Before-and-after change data
+--
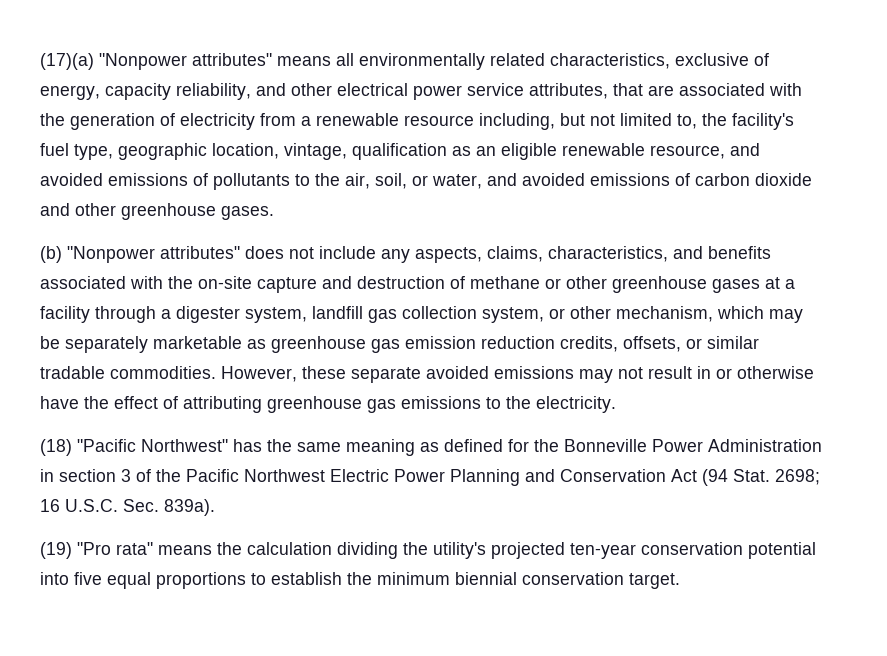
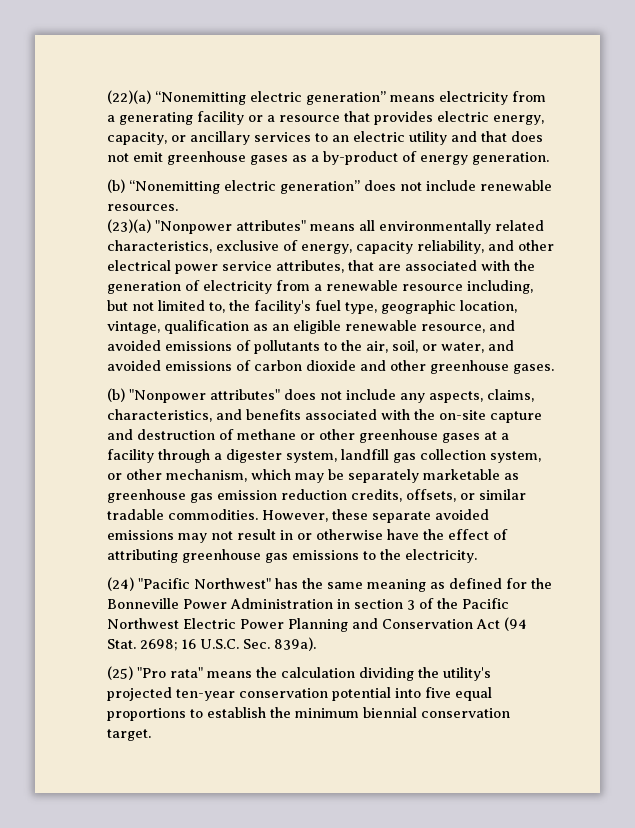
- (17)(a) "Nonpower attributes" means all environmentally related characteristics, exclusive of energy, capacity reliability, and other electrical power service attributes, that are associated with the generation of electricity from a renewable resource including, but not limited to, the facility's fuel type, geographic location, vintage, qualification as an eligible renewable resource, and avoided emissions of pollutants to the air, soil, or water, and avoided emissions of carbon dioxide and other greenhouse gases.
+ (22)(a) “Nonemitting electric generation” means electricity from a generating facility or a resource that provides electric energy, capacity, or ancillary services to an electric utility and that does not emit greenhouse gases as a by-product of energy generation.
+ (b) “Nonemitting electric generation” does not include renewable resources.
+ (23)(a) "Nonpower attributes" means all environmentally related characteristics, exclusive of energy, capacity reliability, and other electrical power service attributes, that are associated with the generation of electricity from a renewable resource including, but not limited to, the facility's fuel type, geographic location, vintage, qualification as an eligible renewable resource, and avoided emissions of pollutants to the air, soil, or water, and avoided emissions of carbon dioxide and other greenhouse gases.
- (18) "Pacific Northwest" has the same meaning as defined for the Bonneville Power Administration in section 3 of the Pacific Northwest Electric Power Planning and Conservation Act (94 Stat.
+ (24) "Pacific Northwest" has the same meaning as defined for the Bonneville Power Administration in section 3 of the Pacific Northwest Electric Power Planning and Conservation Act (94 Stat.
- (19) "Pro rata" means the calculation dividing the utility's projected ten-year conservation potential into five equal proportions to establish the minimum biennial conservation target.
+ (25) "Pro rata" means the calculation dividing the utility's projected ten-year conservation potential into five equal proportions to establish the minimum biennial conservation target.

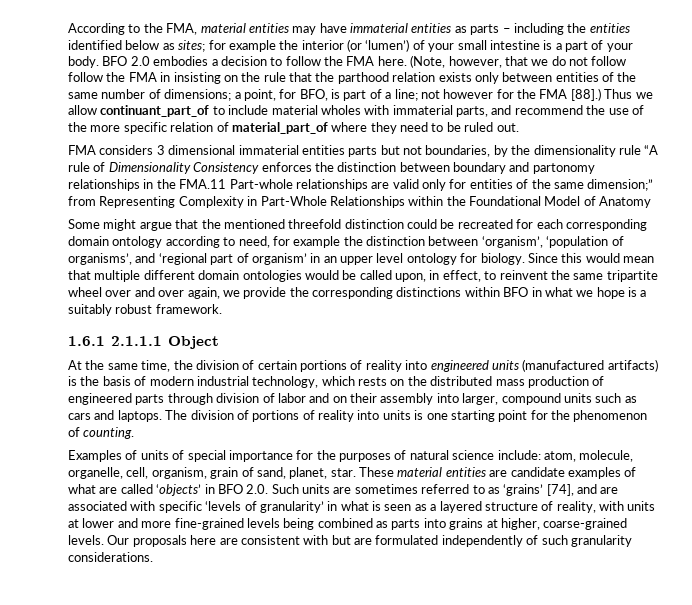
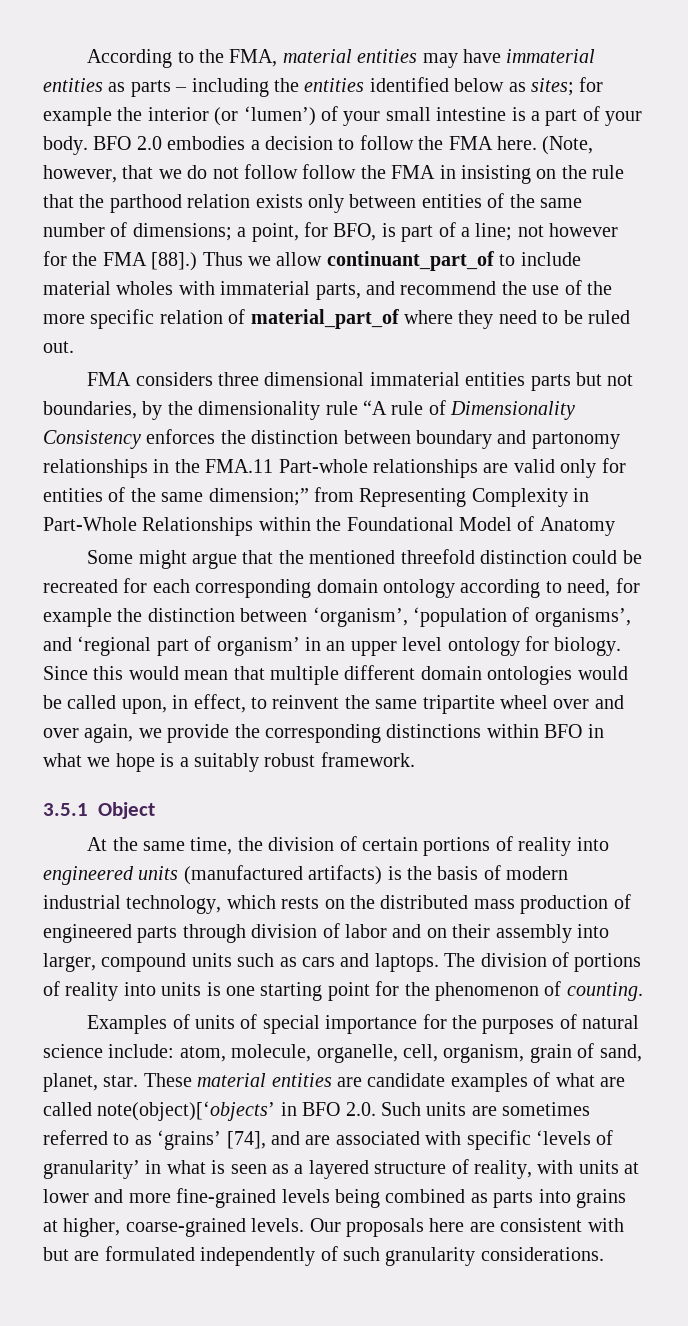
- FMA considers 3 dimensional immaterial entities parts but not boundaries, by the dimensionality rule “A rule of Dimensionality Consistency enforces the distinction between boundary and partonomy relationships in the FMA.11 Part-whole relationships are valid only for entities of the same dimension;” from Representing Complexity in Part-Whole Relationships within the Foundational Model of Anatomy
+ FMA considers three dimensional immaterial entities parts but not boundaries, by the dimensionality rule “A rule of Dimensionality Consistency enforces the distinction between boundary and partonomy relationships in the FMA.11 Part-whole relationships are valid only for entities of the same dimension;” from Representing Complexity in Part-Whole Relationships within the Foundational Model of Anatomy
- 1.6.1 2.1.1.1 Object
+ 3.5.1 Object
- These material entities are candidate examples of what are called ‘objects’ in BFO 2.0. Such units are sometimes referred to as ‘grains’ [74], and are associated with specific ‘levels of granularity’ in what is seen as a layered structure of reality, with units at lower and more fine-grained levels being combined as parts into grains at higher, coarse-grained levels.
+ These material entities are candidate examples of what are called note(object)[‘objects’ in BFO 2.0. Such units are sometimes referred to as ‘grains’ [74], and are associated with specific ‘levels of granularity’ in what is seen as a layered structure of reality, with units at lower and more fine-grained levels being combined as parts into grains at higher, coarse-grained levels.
+--
◆ **Work to complete**
Search the entries for the word "Nonemitting", then list each line that holds it.

◆ **Answer space**
+ (22)(a) “Nonemitting electric generation” means electricity from a generating facility or a resource that provides electric energy, capacity, or ancillary services to an electric utility and that does not emit greenhouse gases as a by-product of energy generation.
+ (b) “Nonemitting electric generation” does not include renewable resources.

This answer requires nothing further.